A source from the hospital where a young Iranian woman died of brain trauma told Iran International that her brain tissue was crushed after "multiple blows" to the head.
The source said on Saturday that Mahsa Amini was taken to Kasra Hospital in capital Tehran while she was not responsive and brain dead.
The 22-year-old who was arrested on Tuesday by the Islamic religious police was taken to hospital two hours later after losing consciousness. She passed away Friday afternoon at Kasra Hospital in northern Tehran.
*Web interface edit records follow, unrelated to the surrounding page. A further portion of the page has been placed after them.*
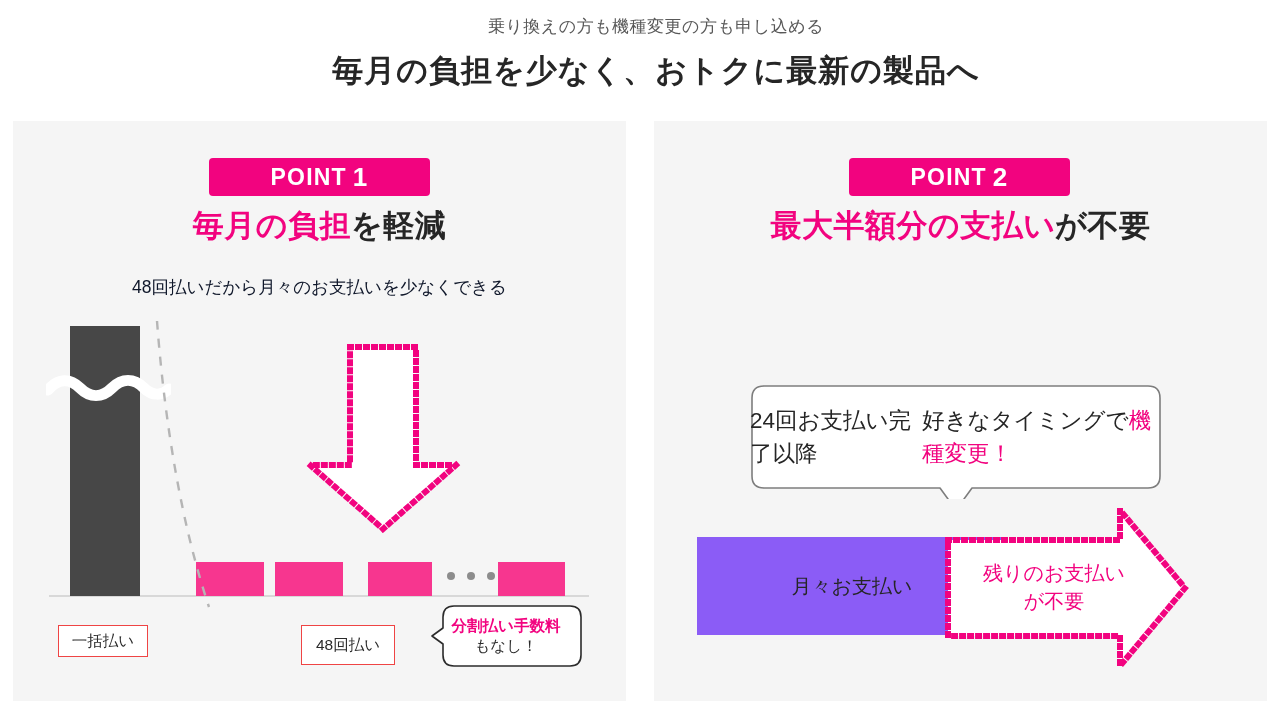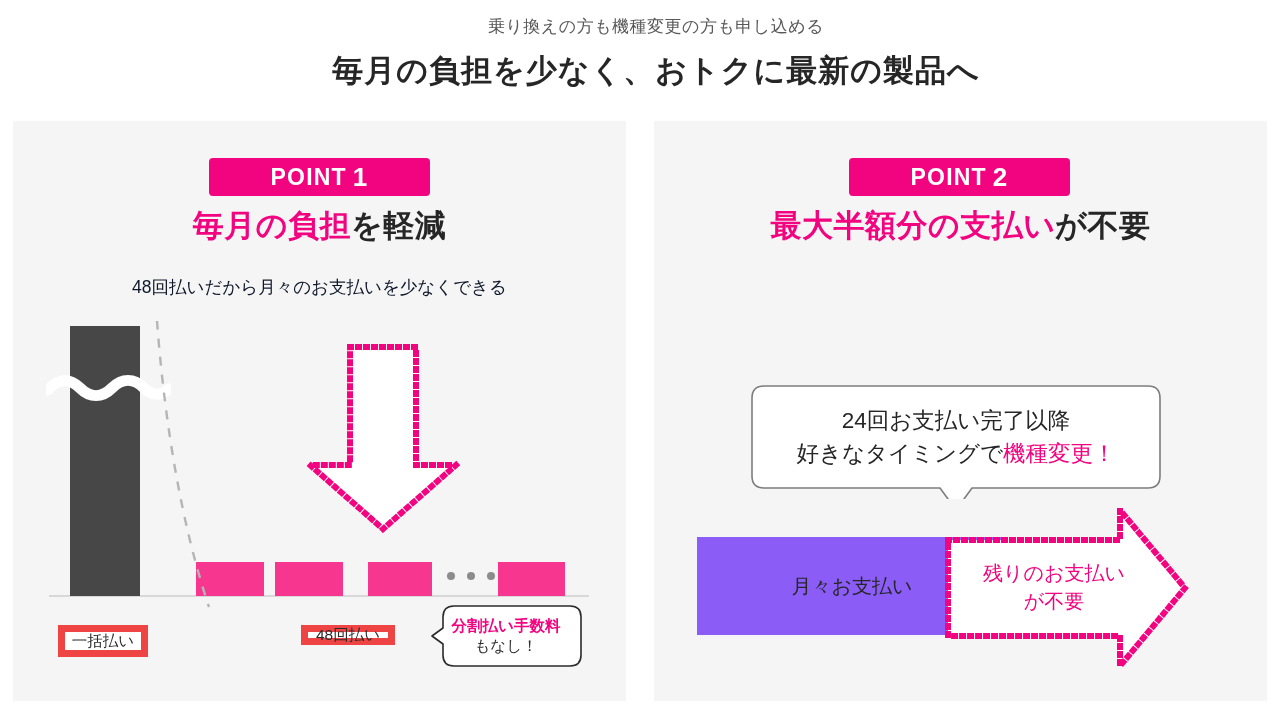--- a/index.html
+++ b/index.html
@@ -106,7 +106,7 @@
   .bubble-timing{position:absolute;left:96px;top:263px;width:412px;height:115px;}
   .bubble-timing .bt-txt{
     position:absolute;left:0;top:4px;width:412px;height:100px;
-    display:flex;flex-direction:column;align-items:center;justify-content:center;
+    display:flex;flex-direction:row;align-items:center;justify-content:center;
     font-size:22.5px;line-height:1.45;color:#262626;
   }
   .monthly-block{

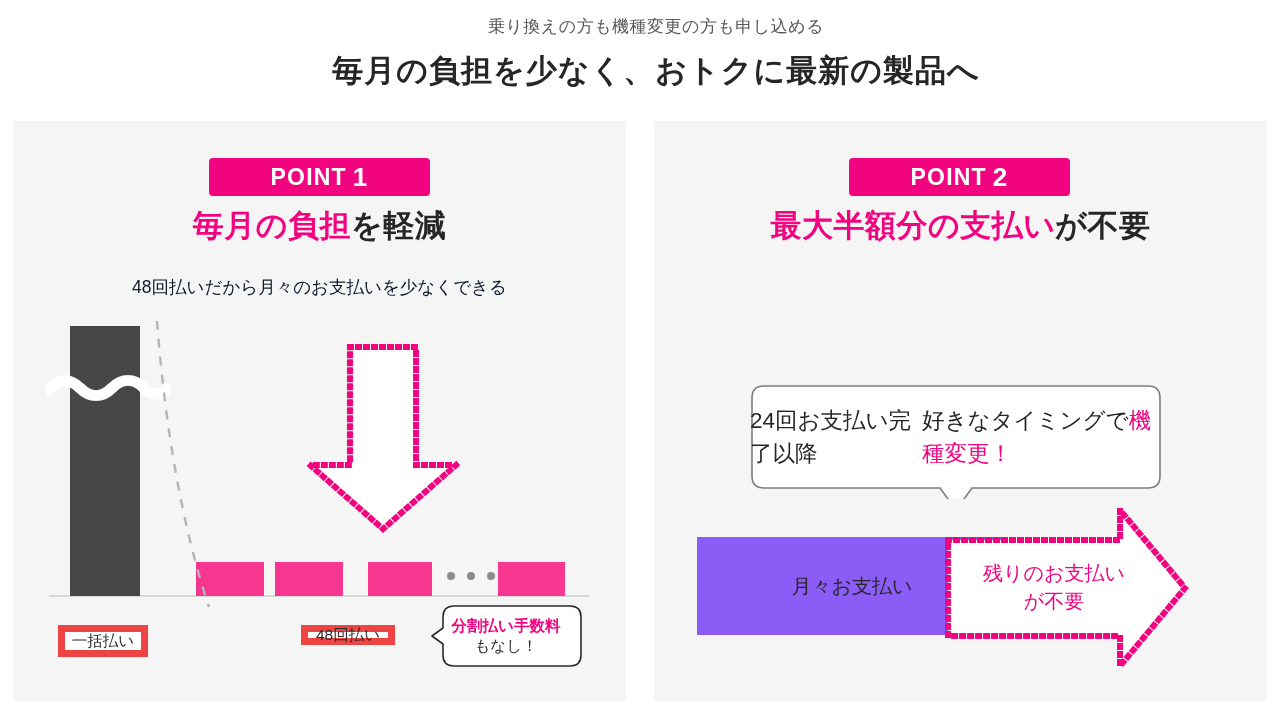--- a/index.html
+++ b/index.html
@@ -84,7 +84,7 @@
 
   
   .tag{
-    position:absolute;background:#ffffff;border:7px solid #ef4444;
+    position:absolute;background:#ffffff;border:1px solid #ef4444;
     font-size:15.5px;color:#2b2b2b;
     display:flex;align-items:center;justify-content:center;
     box-sizing:border-box;

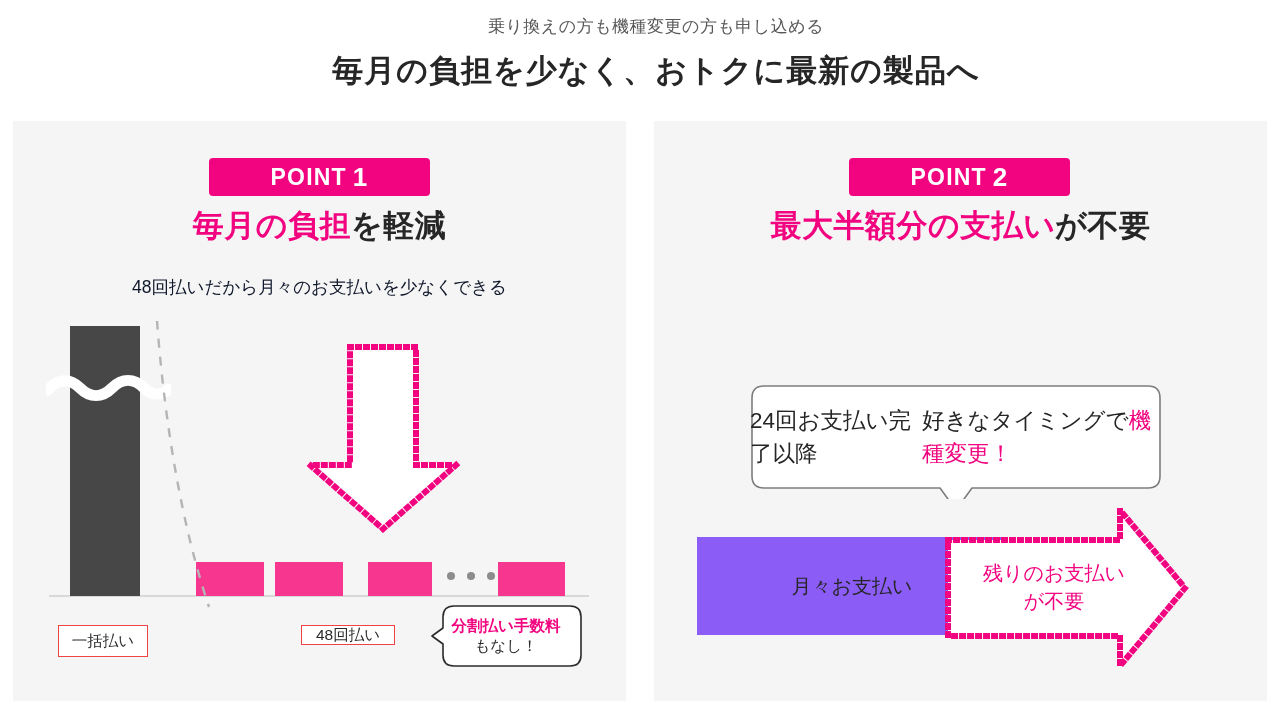--- a/index.html
+++ b/index.html
@@ -90,7 +90,7 @@
     box-sizing:border-box;
   }
   .tag-lump{left:45px;top:504px;width:90px;height:32px;}
-  .tag-48{left:288px;top:504px;width:94px;height:20px;}
+  .tag-48{left:288px;top:504px;width:94px;height:40px;}
 
   .bubble-fee{
     position:absolute;left:417px;top:484px;width:152px;height:62px;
Originally from Saqqez in Kurdistan province, Amini was arrested in her brother’s car on a visit to the capital to see their relatives.
The source added that her lungs were filled with blood when she was transferred to the hospital and it was clear that she “could not be revived."
This source emphasized that Mahsa's condition "was such that she could not be saved nor was surgery possible because her brain tissue was seriously damaged and it was clear that the patient was not injured by a single punch and must have received many blows to her head."
If a person's head is injured in an accident, the patient may have a chance to survive through removing the hematoma, but in the case of Mahsa, the damage was so extensive that surgery was not possible, the source said.
A photo of Mahsa on the hospital bed showed her unconscious with very clear signs of bleeding from her right ear. Several doctors including Mahdiar Saeedian, editor of a health magazine, have pointed out on social media that otorrhagia (hemorrhage from ears) proves that her coma was caused by trauma to the head.